Kelly’s timeline for most of the inevitabilities he discusses is the next 30 years, but he describes this as the beginning of a century-long process. All his trends merge into one large invention: a new mind for our old species. The new mind has planetary scope and gives us perfect search and total recall. He calls it the holos and defines it as “the collective intelligence of all humans combined with the collective behavior of all machines, plus the intelligence of nature, plus whatever behavior emerges from this whole.” The hardware of the holos already comprises a sextillion transistors, a trillion times the number of neurons in a human brain. And everyone who surfs the web teaches the holos something about what we consider important. By 2025, Kelly estimates, 100% of the planet’s population will have nearly free access to the holos.

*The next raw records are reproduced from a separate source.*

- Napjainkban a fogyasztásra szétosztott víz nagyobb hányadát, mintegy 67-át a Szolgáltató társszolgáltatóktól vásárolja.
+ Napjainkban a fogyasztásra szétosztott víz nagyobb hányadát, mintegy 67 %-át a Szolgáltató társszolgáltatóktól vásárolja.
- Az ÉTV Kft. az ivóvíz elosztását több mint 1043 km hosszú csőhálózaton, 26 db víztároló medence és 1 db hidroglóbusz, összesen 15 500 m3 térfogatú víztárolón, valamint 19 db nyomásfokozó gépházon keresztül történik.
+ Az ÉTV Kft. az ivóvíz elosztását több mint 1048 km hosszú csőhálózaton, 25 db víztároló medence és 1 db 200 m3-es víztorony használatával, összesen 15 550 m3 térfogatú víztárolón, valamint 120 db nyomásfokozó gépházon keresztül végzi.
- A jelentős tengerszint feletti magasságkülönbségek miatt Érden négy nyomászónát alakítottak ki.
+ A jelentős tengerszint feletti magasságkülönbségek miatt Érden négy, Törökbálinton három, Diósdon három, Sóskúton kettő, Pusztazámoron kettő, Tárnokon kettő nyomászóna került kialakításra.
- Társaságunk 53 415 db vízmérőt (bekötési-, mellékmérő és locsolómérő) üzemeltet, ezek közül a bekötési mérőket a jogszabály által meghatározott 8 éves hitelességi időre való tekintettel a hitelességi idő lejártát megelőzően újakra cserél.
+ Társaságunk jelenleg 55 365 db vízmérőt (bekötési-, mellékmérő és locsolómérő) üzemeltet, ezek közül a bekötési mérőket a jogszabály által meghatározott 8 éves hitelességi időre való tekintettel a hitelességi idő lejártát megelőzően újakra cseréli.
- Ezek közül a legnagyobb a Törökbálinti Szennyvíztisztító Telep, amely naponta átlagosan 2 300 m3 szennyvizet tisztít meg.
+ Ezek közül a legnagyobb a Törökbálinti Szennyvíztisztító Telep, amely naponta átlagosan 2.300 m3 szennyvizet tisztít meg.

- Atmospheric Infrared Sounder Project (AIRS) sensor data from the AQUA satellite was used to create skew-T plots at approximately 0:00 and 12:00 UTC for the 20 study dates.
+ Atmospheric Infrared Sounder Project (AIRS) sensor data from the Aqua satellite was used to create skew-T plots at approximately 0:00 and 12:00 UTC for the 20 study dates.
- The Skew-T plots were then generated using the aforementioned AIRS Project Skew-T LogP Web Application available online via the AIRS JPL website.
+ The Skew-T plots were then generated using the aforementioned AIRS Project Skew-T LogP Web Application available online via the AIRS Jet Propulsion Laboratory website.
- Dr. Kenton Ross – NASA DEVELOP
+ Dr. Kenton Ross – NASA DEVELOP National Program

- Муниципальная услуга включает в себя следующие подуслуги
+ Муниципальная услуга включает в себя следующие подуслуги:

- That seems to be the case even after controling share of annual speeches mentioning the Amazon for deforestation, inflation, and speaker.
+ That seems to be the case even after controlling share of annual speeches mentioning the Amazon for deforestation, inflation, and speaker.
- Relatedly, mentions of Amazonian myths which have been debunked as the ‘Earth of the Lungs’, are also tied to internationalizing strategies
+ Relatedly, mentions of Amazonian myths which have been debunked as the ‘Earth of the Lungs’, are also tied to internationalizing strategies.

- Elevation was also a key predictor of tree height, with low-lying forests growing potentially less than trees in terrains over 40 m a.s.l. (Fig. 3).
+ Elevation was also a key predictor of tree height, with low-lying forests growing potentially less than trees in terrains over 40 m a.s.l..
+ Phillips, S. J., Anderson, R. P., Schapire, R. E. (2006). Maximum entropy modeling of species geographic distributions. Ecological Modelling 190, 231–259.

Kelly likens these developments to a phase change, like the transition from ice to water. He rejects the term “singularity” in the sense of an exponential growth of AI that makes humans irrelevant. Instead he sees a symbiotic relationship between humans and technology. The details of how it works are unknowable, but the general direction, in his view, is unmistakable. Time will tell whether he is right or wrong, but reading his book is an eye-opening adventure. I recommend it highly.